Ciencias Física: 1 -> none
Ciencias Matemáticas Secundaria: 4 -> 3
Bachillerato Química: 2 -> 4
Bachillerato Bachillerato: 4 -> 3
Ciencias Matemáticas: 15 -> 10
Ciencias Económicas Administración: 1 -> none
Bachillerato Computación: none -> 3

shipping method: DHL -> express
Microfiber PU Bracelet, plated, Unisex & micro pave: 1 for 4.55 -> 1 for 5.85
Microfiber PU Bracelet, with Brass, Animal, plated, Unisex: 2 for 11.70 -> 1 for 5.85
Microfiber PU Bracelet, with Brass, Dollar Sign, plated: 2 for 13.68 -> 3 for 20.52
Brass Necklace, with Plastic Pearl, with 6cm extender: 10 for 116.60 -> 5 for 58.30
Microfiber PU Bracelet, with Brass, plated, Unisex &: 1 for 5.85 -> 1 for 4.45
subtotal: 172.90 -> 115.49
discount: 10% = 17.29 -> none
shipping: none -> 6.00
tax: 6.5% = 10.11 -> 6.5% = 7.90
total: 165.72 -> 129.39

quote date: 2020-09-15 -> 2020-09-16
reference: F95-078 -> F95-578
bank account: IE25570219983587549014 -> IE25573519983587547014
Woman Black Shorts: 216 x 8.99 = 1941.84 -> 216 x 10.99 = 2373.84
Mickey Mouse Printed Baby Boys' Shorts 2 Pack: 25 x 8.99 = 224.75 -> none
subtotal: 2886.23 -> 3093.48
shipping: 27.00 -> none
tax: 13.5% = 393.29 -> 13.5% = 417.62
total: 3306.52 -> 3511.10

> Directions
In the records, which lines use the word "Matemáticas"? Report them.

> Response area
Ciencias Matemáticas Secundaria: 4 -> 3
Ciencias Matemáticas: 15 -> 10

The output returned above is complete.